• Assignment:
Count every line in the data below that includes "subtotal", and give only the result.

• Data extract:
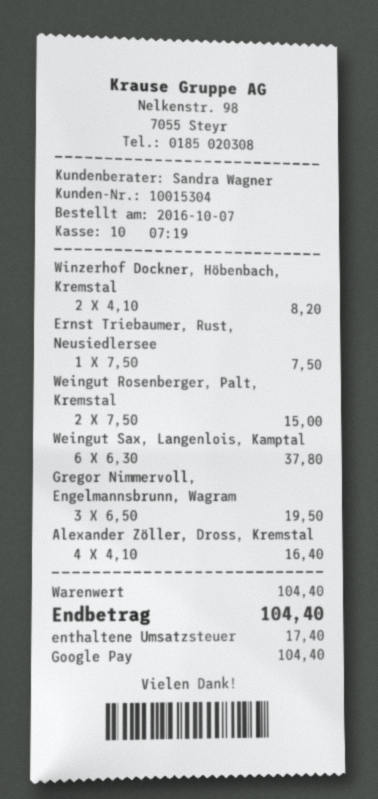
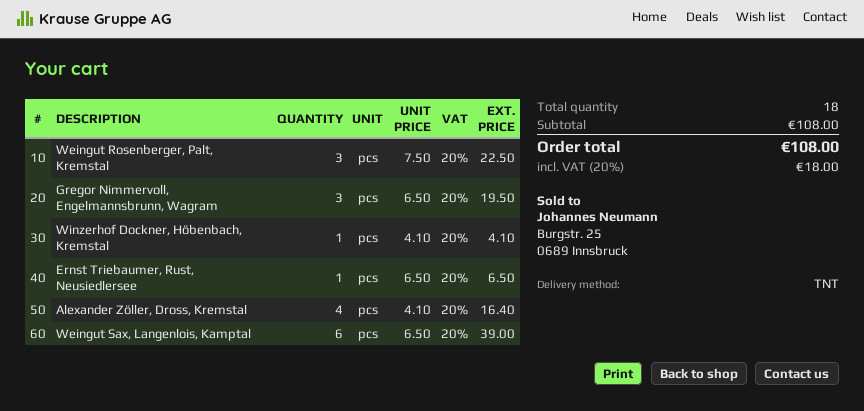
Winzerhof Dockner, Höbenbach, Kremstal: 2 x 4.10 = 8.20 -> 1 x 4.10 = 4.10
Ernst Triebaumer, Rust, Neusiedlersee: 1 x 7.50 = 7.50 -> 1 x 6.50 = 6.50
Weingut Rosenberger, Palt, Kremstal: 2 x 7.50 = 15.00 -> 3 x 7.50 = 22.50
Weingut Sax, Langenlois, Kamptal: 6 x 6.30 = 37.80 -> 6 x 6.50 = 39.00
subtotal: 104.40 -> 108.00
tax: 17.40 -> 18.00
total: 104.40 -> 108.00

--

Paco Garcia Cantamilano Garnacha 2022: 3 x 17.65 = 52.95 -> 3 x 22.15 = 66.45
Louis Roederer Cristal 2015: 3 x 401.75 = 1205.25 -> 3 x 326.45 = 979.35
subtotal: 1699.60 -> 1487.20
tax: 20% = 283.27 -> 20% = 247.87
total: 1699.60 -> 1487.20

• Solution to this task:
2